Moreover, the Holy Spirit also indwells our personal relationships with other Christians. So this incarnation of God is not just a personal atrribute of the Christian, but also a collective, communal expression of God-with-us. God exists in our relationships, our friendships, fellowships, and even in our interpersonal conflicts and when we experience differences withing the commuity of believers – that is – The Church. The Church is also a jar of clay – a human community in which God Almighty dwells. An incarnational community.

What about ‘outsiders’ – those human persons who do not follow and trust in Christ – those who are outside the church? While these ones do not possess the Holy Spirit (or are not possessed by the Holy Spirit) in the same way as believers, they are not without the presence of God. In Genesis we read that humankind was made ‘in the image of God’ (Genesis 1:27). I take this to mean that the image of God is within each and every person, those of all faiths, and those of no faith. This understanding imbues every person with immense dignity, worth and value. Each person is, to some extent at least, a breathing instance of the Divine. If God reveals His name as ‘I am Who (That) I am’ (Exodus 3:14) and if The Lord Jesus Christ describes Himself as ‘The Life’ (John 14:6) then all persons who are, who are alive, carry within them the spark of God. intrinsically, fundamentally, profoundly. Here is the root of Christian compassion, and human compassion, that our neighbor is one with us, in that we are alive together, only by the grace of God, and only as sustained by God.
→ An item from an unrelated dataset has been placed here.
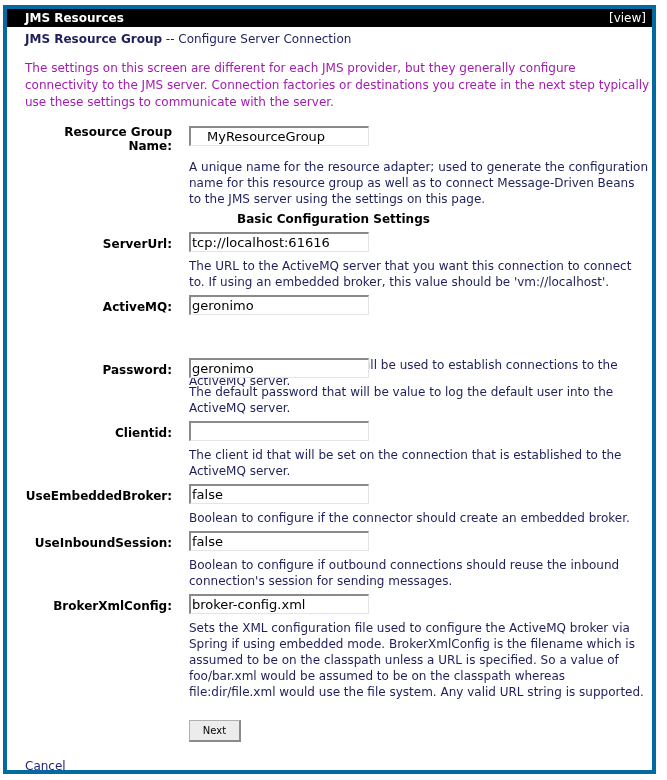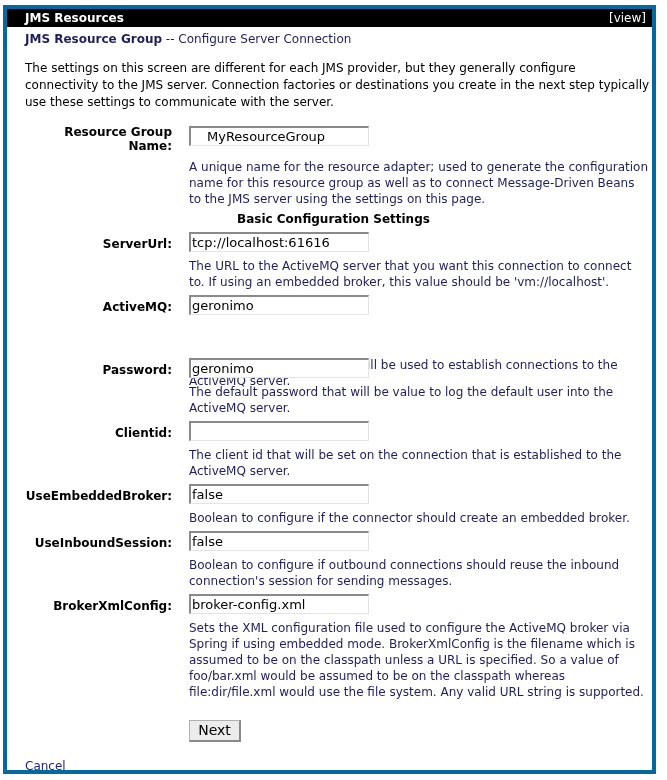"The settings on this screen" .intro { color: #000000 -> #a21caf }
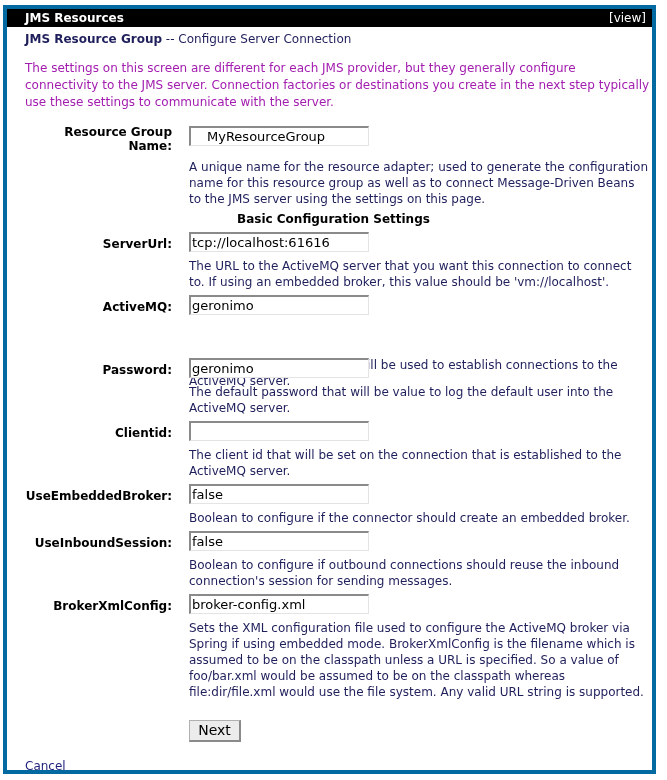"Next" .next-btn { font-size: 14px -> 10px }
So all persons, and especially Christians, are containers of God. Our weakness, our mortal temporariness, means that we are transient, fleeting, and so very needy of God’s presence. We are simultaneously grand – made only a little lower than the angels – (Hebrews 2:7) and fragile – like grass that when the wind passes over it, is no more (Psalm 103:15).

In this way, I am growing in awareness that I am temporary, and soon enough, even the memory of me will pass from the earth. Yet while I am here, my truest self is to submit to the Holy Spirit within me, and to allow all my thoughts and impulses to be aligned by Him, informed by Him, and thus to be ever more truely incarnate of Him.